Baxter Regional Medical Center in Mountain Home, Arkansas, a not-for-profit 268-bed acute care hospital, also is facing financial cross-currents in the state's shift to value-based care, says Ivan Holleman, former vice president and chief financial officer, who retired in August 2016. "We have seen a significant shift from more profitable inpatient services to the outpatient setting. Despite substantial efforts and success in increasing our market share, we have seen a 10% decline in acute inpatient services over 2014."

Baxter Regional is pursuing several strategies to offset declining inpatient cases, he says. "We are working to maintain our financial position through market growth; ongoing efforts at efficiency; and, in partnership with our community physicians, establishment of a clinically integrated network and a Medicare Shared Savings accountable care organization. This organization is named Baxter Physician Partners or BPP, and we have partnered with North Arkansas Regional Medical Center in Harrison and their physicians to have the state's second-largest MSSP ACO as measured by benefit lives."

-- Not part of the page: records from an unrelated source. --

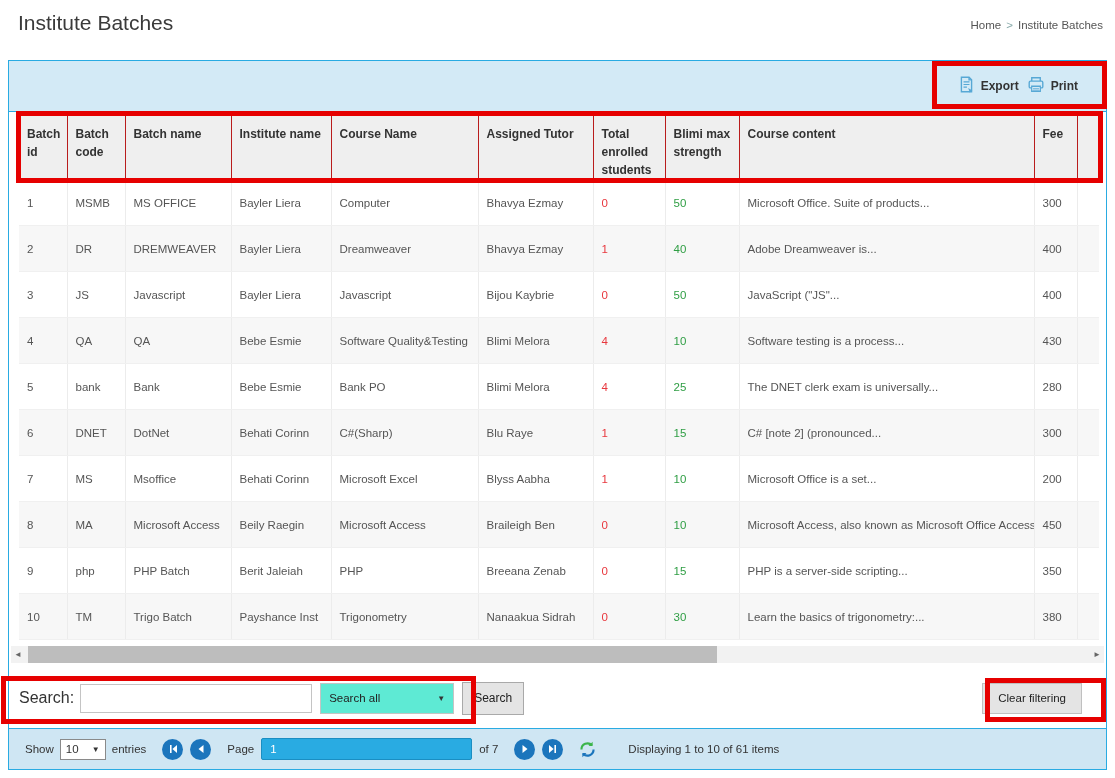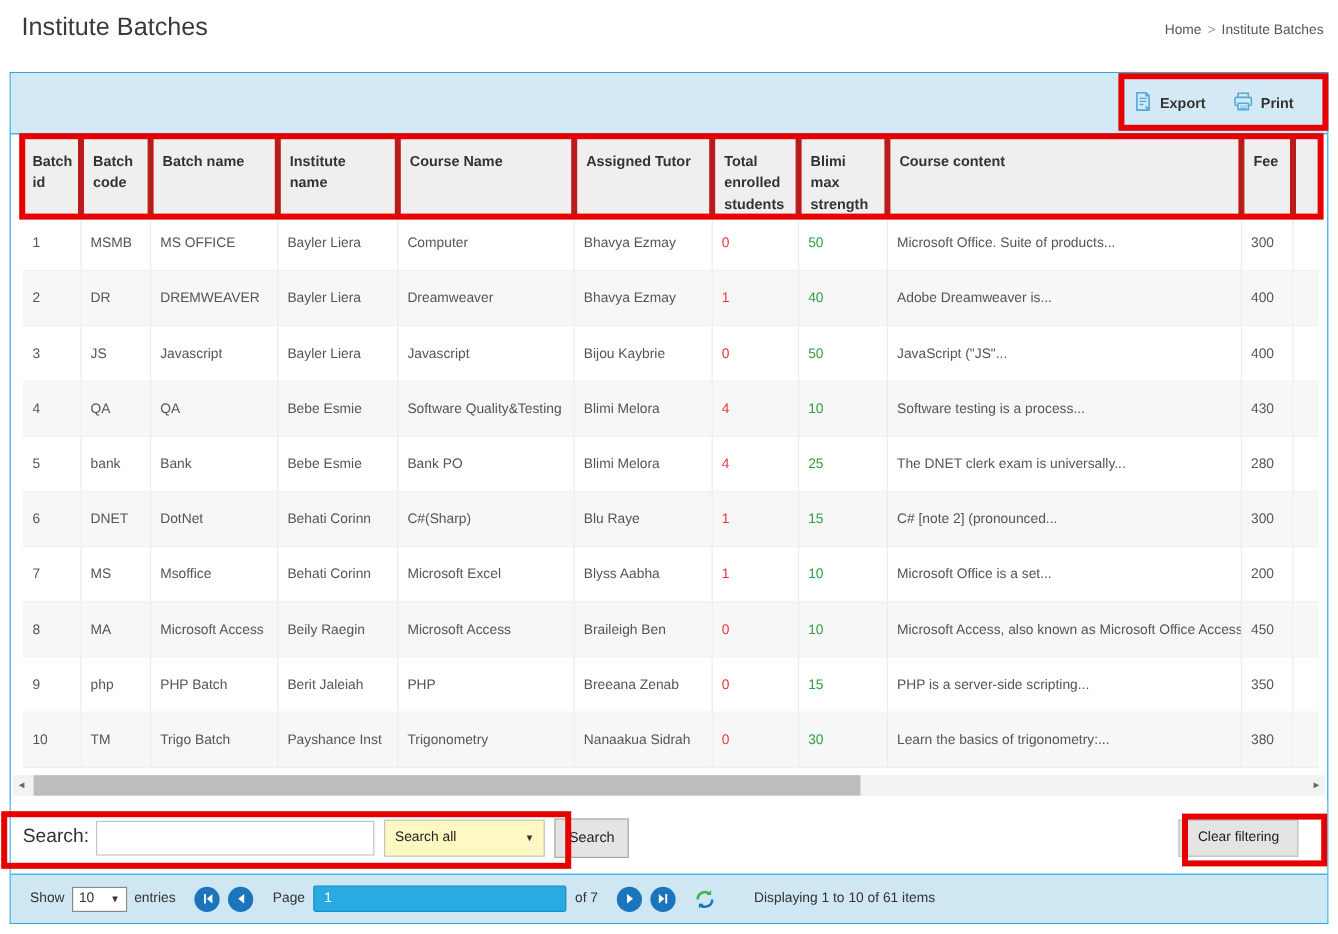--- a/index.html
+++ b/index.html
@@ -13,30 +13,30 @@
   .breadcrumb { font-size:11.5px; color:#555; margin-top:8px; }
   .breadcrumb a { color:#555; text-decoration:none; }
   .crumb-sep { color:#8aa; margin:0 5px; }
 
   
   .panel { position:absolute; left:8px; top:60px; width:1099px; height:710px;
            border:1px solid #29abe2; background:#fff; }
 
   .toolbar { height:51px; background:#d3eaf6; border-bottom:1px solid #29abe2;
              display:flex; align-items:center; justify-content:flex-end;
-             gap:22px; padding-right:28px; }
+             gap:8px; padding-right:28px; }
   .tool-btn { display:flex; align-items:center; gap:6px; font-size:12px;
               font-weight:bold; color:#333; cursor:pointer; background:none; border:none;
               font-family:"Liberation Sans", sans-serif; }
 
   
   table { border-collapse:collapse; table-layout:fixed; width:1080px; margin:0 0 0 10px; }
   thead th { background:#efefef; font-size:12px; font-weight:bold; color:#333;
              text-align:left; vertical-align:top; padding:13px 8px 0 8px; height:67px;
-             border-right:5px solid #b91c1c; border-bottom:1px solid #ddd; line-height:1.5; }
+             border-right:1px solid #b91c1c; border-bottom:1px solid #ddd; line-height:1.5; }
   thead th:last-child { border-right:none; }
   tbody td { font-size:11.5px; color:#555; padding:0 8px; height:46px;
              border-right:1px solid #ececec; border-bottom:1px solid #f0f0f0;
              overflow:hidden; white-space:nowrap; }
   tbody td:last-child { border-right:none; }
   tbody tr:nth-child(even) { background:#f7f7f7; }
   td.c-red { color:#e8373d; }
   td.c-green { color:#2f9e44; }
 
   
@@ -49,21 +49,21 @@
   .hs-left { left:0; } .hs-right { right:0; }
   .hscroll-thumb { position:absolute; left:17px; top:0; height:17px; width:63%;
                    background:#bdbdbd; cursor:grab; }
 
   
   .search-row { height:60px; display:flex; align-items:center; padding:0 10px;
                 background:#fff; }
   .search-label { font-size:16px; color:#333; }
   .search-input { width:232px; height:29px; border:1px solid #c4c4c4; margin-left:6px;
                   font-size:12px; padding:0 6px; font-family:"Liberation Sans",sans-serif; }
-  .fake-select { width:134px; height:31px; border:1px solid #c4c4c4; background:#fef9c3;
+  .fake-select { width:134px; height:31px; border:1px solid #c4c4c4; background:#5eead4;
                  display:flex; align-items:center; justify-content:space-between;
                  padding:0 8px; font-size:11.5px; color:#222; margin-left:8px; cursor:pointer; }
   .caret { font-size:8px; color:#333; }
   .search-btn { height:33px; padding:0 11px; background:#e4e4e4; border:1px solid #a9a9a9;
                 font-size:12px; color:#222; margin-left:8px; cursor:pointer;
                 font-family:"Liberation Sans",sans-serif; }
   .clear-btn { margin-left:auto; margin-right:14px; height:31px; padding:0 15px;
                background:#e4e4e4; border:1px solid #c0c0c0; font-size:11.5px; color:#222;
                cursor:pointer; font-family:"Liberation Sans",sans-serif; }
 

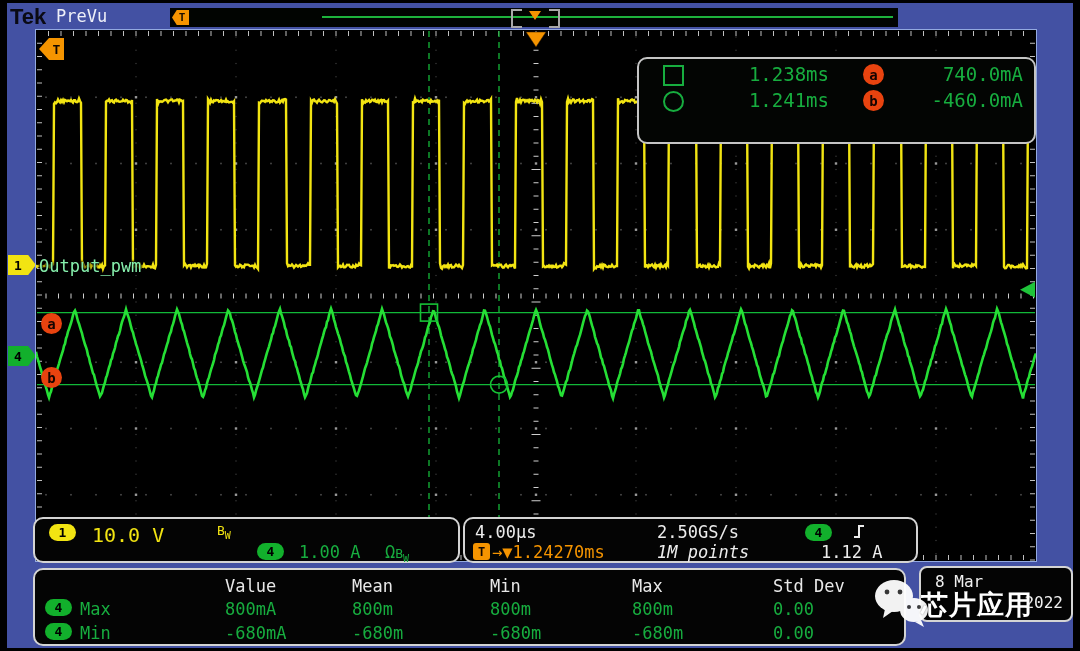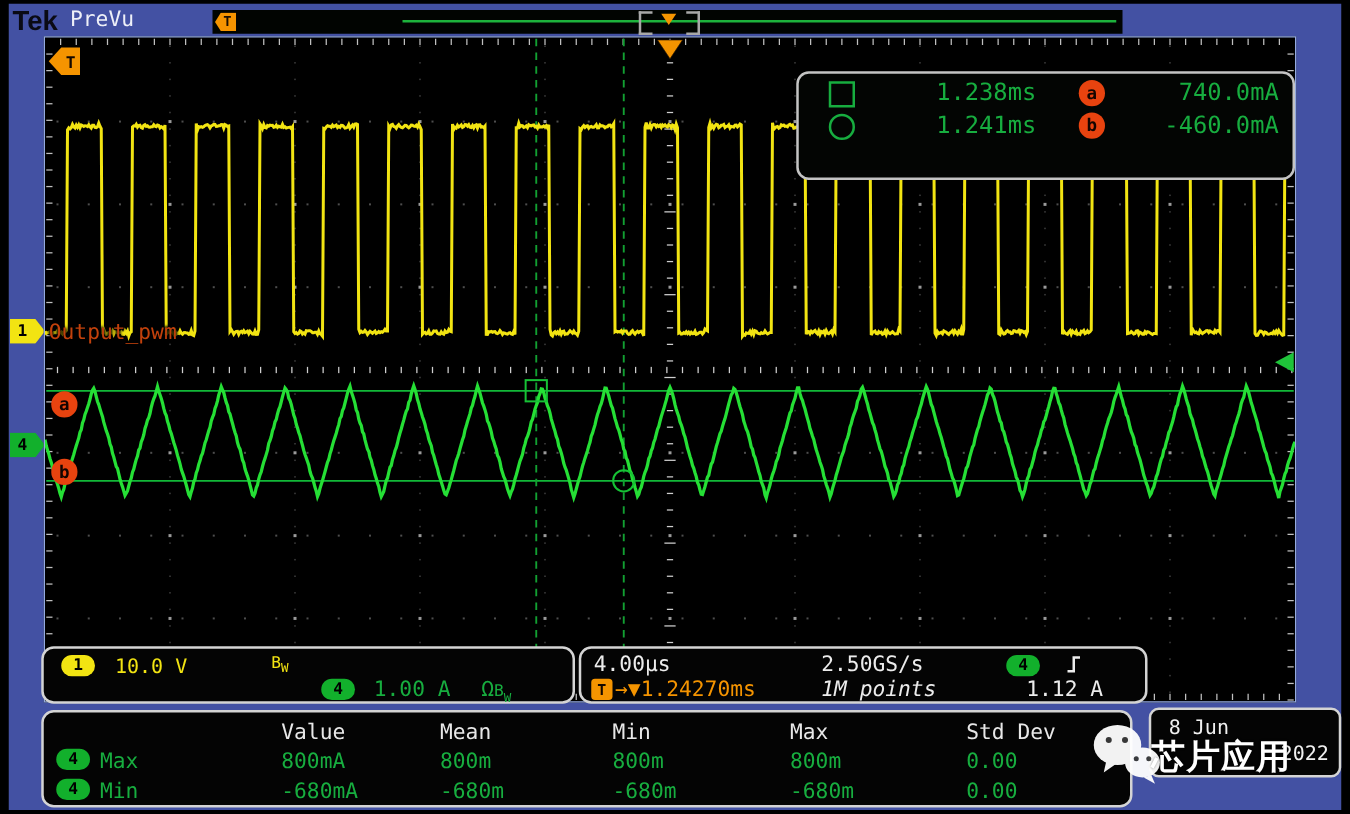--- a/index.html
+++ b/index.html
@@ -19,21 +19,21 @@
   .pv-line{left:152px;top:8px;width:571px;height:2px;background:#1db33c;}
   .pv-br{top:1px;width:9px;height:15px;border:2px solid #a8a8a8;}
   .pv-br.l{left:341px;border-right:none;}
   .pv-br.r{left:379px;border-left:none;}
   .pv-tri{left:359px;top:3px;width:0;height:0;border-left:6px solid transparent;
           border-right:6px solid transparent;border-top:9px solid #f59400;}
 
   
   .graticule{left:35px;top:29px;width:1000px;height:531px;background:#000;
              border:1px solid #93a9e0;box-sizing:content-box;}
-  .wave-label{color:#c2410c;font-size:17px;text-shadow:0 0 3px #000,1px 1px 2px #000,-1px -1px 2px #000;}
+  .wave-label{color:#86efac;font-size:17px;text-shadow:0 0 3px #000,1px 1px 2px #000,-1px -1px 2px #000;}
   .ab-badge{width:21px;height:21px;border-radius:50%;background:#e8430f;color:#140400;
             font-size:14px;font-weight:bold;display:flex;align-items:center;justify-content:center;}
 
   
   .ch-marker{left:8px;width:28px;height:20px;color:#000;font-size:13px;font-weight:bold;
              display:flex;align-items:center;padding-left:6px;box-sizing:border-box;
              clip-path:polygon(0 0,72% 0,100% 50%,72% 100%,0 100%);}
   .ch1m{top:255px;background:#f2e412;}
   .ch4m{top:346px;background:#12b02c;}
 
@@ -50,21 +50,21 @@
   
   .bbox{background:#040404;border:2px solid #d4d4d4;border-radius:10px;box-sizing:border-box;}
   .ch1-box{left:33px;top:517px;width:427px;height:46px;}
   .hz-box{left:463px;top:517px;width:455px;height:46px;}
   .meas-box{left:33px;top:568px;width:873px;height:78px;}
   .date-box{left:919px;top:566px;width:154px;height:56px;border-radius:8px;}
   .pill{width:27px;height:17px;border-radius:9px;color:#000;font-size:13px;font-weight:bold;
         display:flex;align-items:center;justify-content:center;}
   .pill.y{background:#f2e412;}
   .pill.g{background:#12b02c;}
-  .ytx{color:#f2e412;font-size:16px;}
+  .ytx{color:#f2e412;font-size:20px;}
   .gtx{color:#17ad3f;font-size:17px;}
   .wtx{color:#ececec;font-size:17px;}
   .otx{color:#f59400;font-size:17px;}
   sub{font-size:10px;}
   .tflag-sq{width:17px;height:17px;background:#f59400;border-radius:3px;color:#140800;
             font-size:12px;font-weight:bold;display:flex;align-items:center;justify-content:center;}
 
   
   .m-head{color:#e8e8e8;font-size:17px;}
   .m-val{color:#17ad3f;font-size:17px;}
@@ -1161,21 +1161,21 @@
       <span class="cn m-val">Min</span>
       <span class="c1 m-val">-680mA</span>
       <span class="c2 m-val">-680m</span>
       <span class="c3 m-val">-680m</span>
       <span class="c4 m-val">-680m</span>
       <span class="c5 m-val">0.00</span>
     </div>
   </div>
 
   <div class="abs bbox date-box">
-    <span class="abs date-txt" style="left:14px;top:4px;">8 Jun</span>
+    <span class="abs date-txt" style="left:14px;top:4px;">8 Mar</span>
     <span class="abs date-txt" style="right:8px;top:4px;margin-top:21px;">2022</span>
   </div>
 
   <svg class="abs wm-icon" width="58" height="52">
     <g opacity="0.95">
       <ellipse cx="21" cy="19" rx="19" ry="16" fill="#ffffff"></ellipse>
       <path d="M12 32 L10 41 L20 34 Z" fill="#ffffff"></path>
       <circle cx="14" cy="15" r="2.4" fill="#3a3a3a"></circle>
       <circle cx="27" cy="15" r="2.4" fill="#3a3a3a"></circle>
       <ellipse cx="41" cy="33" rx="14" ry="12" fill="#ffffff"></ellipse>

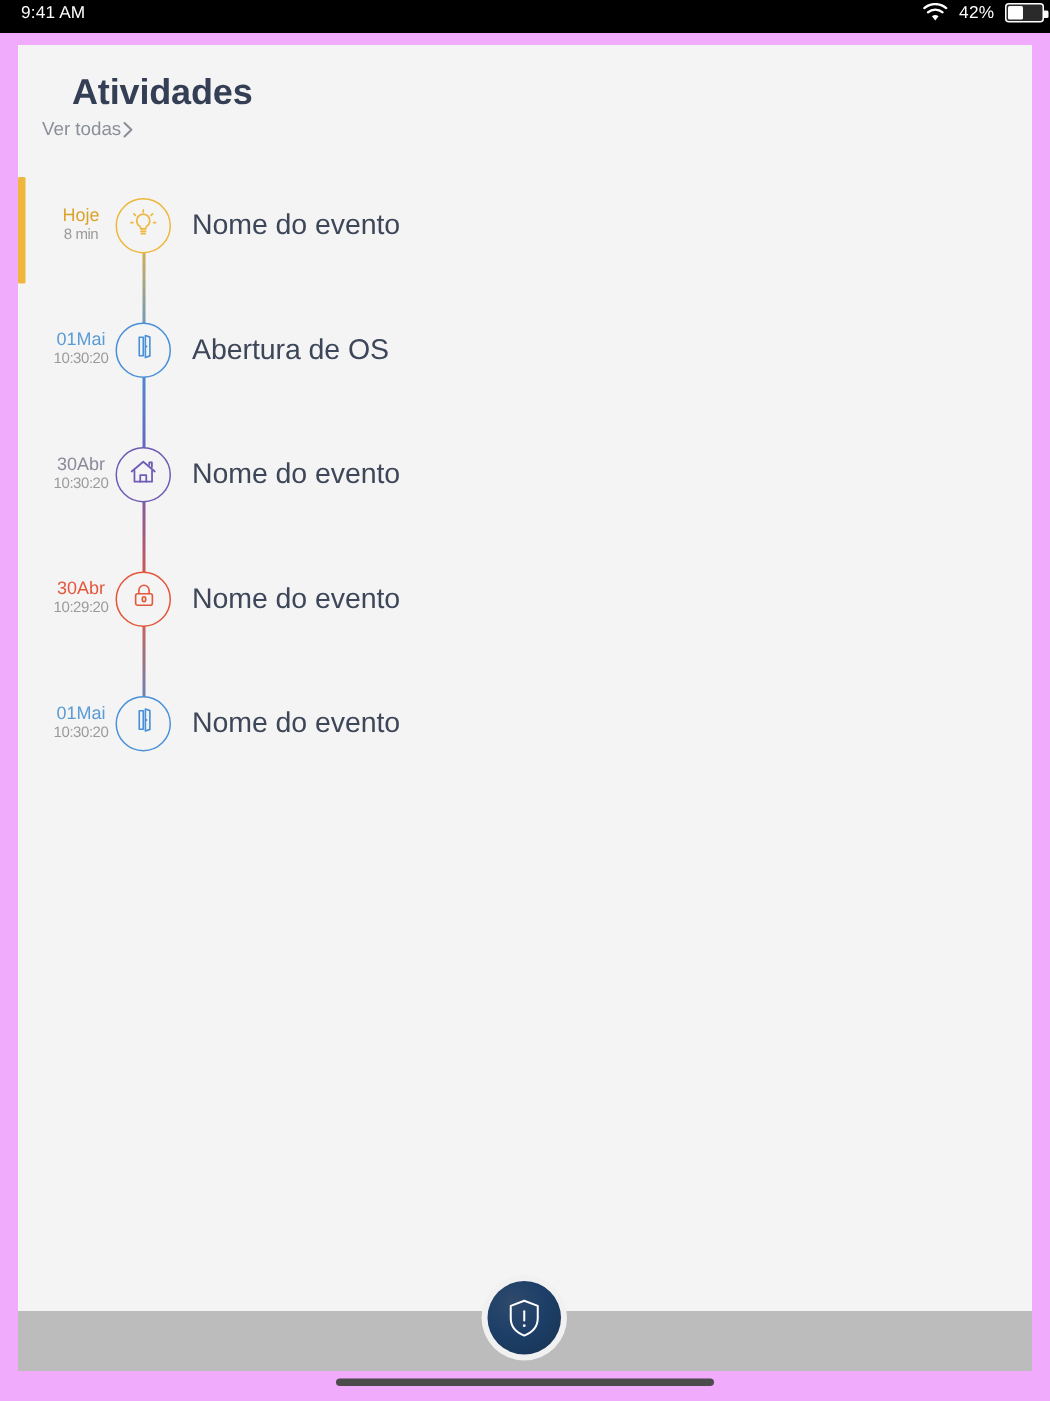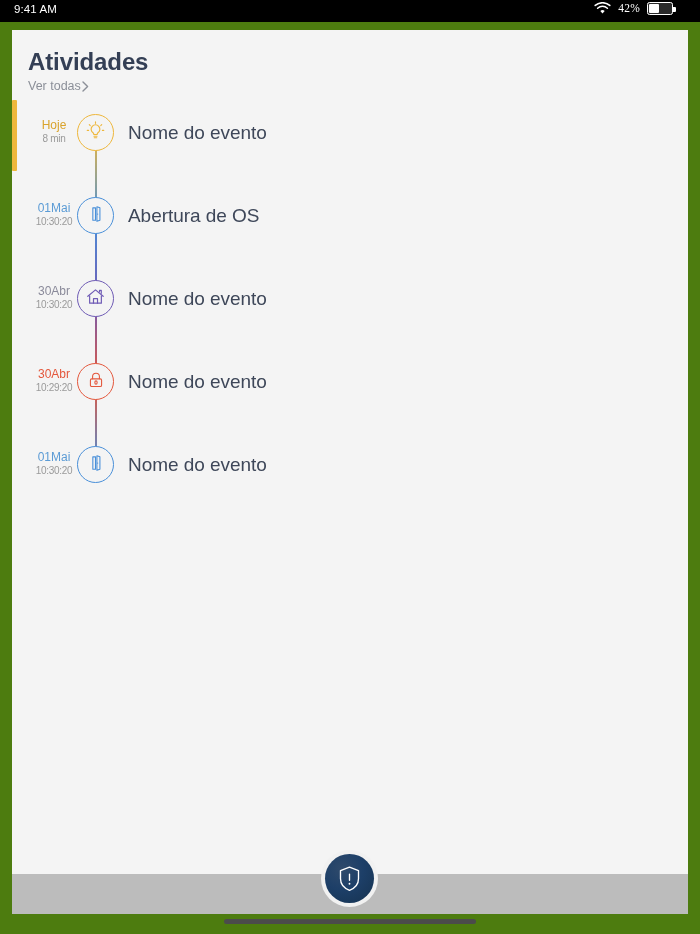--- a/index.html
+++ b/index.html
@@ -11,21 +11,21 @@
     width: 700px;
     height: 934px;
     overflow: hidden;
     font-family: "Liberation Sans", sans-serif;
     -webkit-font-smoothing: antialiased;
   }
   #device {
     position: relative;
     width: 700px;
     height: 934px;
-    background: #4d7c0f;
+    background: #f0abfc;
     overflow: hidden;
   }
 
   
   #status-bar {
     position: absolute;
     top: 0; left: 0;
     width: 700px;
     height: 22px;
     background: #000;
@@ -37,26 +37,25 @@
   #status-time {
     position: absolute;
     left: 14px;
     top: 3px;
     font-size: 11.5px;
     letter-spacing: 0.1px;
     color: #fff;
   }
   #status-right {
     position: absolute;
-    right: 27px;
+    right: 4px;
     top: 2px;
     display: flex;
-    align-items: flex-start;
+    align-items: flex-end;
     gap: 7px;
-    font-family: Liberation Serif, serif;
   }
   .wifi-icon { display:block; }
   #battery-pct {
     font-size: 11.5px;
     color: #fff;
     letter-spacing: 0.2px;
   }
   #battery-icon {
     position: relative;
     width: 26px;
@@ -101,37 +100,38 @@
     width: 676px;
     padding: 18px 0 0 16px;
     box-sizing: border-box;
   }
   #page-title {
     font-size: 24px;
     color: #343f55;
     font-weight: bold;
     letter-spacing: -0.1px;
     line-height: 28px;
+    margin-left: 20px;
   }
   #see-all {
     margin-top: 3px;
     font-size: 12.5px;
     color: #8b8f98;
     display: inline-flex;
     align-items: center;
     gap: 1px;
     cursor: pointer;
   }
   #see-all-chevron { display: block; }
 
   
   #timeline {
     position: absolute;
     left: 0;
-    top: 70px;
+    top: 88px;
     width: 676px;
   }
   .tl-row {
     position: relative;
     height: 83px;
   }
   .tl-accent {
     position: absolute;
     left: 0;
     top: 0;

From 2013 to 2015, Medicaid expansion had a net positive financial impact at Baxter Regional, Holleman says. "The private option/Arkansas Works program has had a net financial favorable impact on BRMC of $3.3 million associated mainly in reduced costs from uncompensated care. It would have been difficult for us to maintain our financial position without this program."

Arkansas is blazing a trail for other rural states seeking to make the shift to value-based care, says ACHI Director Joseph Thompson, MD, MPH.

"From a timing perspective, our increases in efficiency and decreases in hospitalization coincide with our expansion of Medicaid under the Affordable Care Act. While we have reduced the cost associated with unnecessary hospitalizations, we have increased the number of hospitalizations through the private option. One of the reasons why the feds are interested in our model is that for the 30 states that have large, rural areas, this could be a way to introduce value-based payment without necessarily having complete ownership of a single network by a major health insurance plan," says Thompson.


Christopher Cheney is the CMO editor at HealthLeaders.